[Records from a collection]
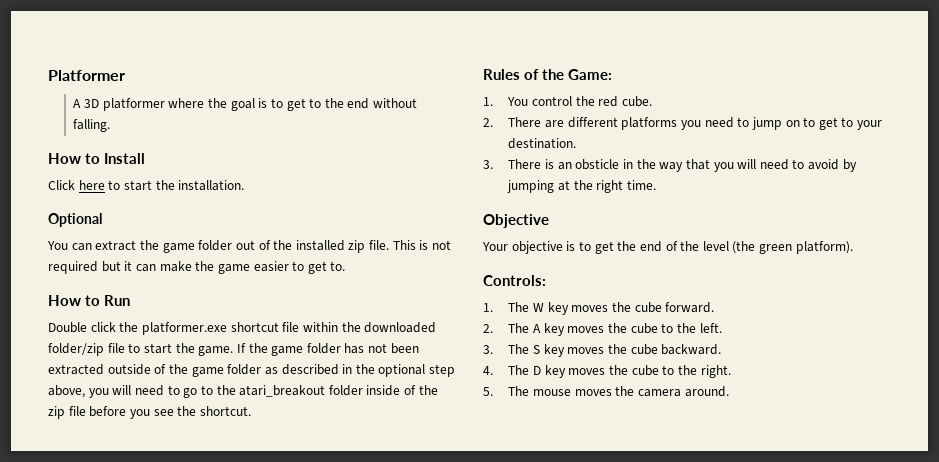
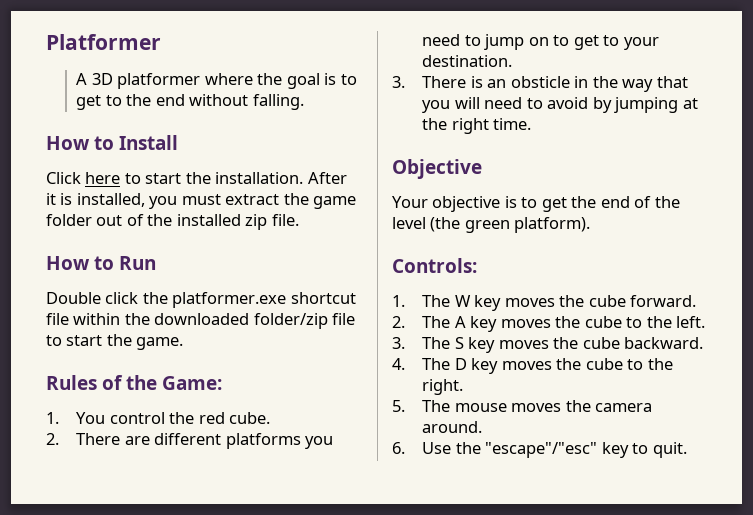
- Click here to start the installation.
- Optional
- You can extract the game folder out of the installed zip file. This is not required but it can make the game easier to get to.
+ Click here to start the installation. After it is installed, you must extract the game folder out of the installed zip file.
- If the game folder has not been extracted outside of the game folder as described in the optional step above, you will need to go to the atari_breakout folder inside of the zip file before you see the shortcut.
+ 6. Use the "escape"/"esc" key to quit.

[Problem to work on]: Extract all the data above exactly, excluding every picture.

[Completed task]:
- Click here to start the installation.
- Optional
- You can extract the game folder out of the installed zip file. This is not required but it can make the game easier to get to.
+ Click here to start the installation. After it is installed, you must extract the game folder out of the installed zip file.
- If the game folder has not been extracted outside of the game folder as described in the optional step above, you will need to go to the atari_breakout folder inside of the zip file before you see the shortcut.
+ 6. Use the "escape"/"esc" key to quit.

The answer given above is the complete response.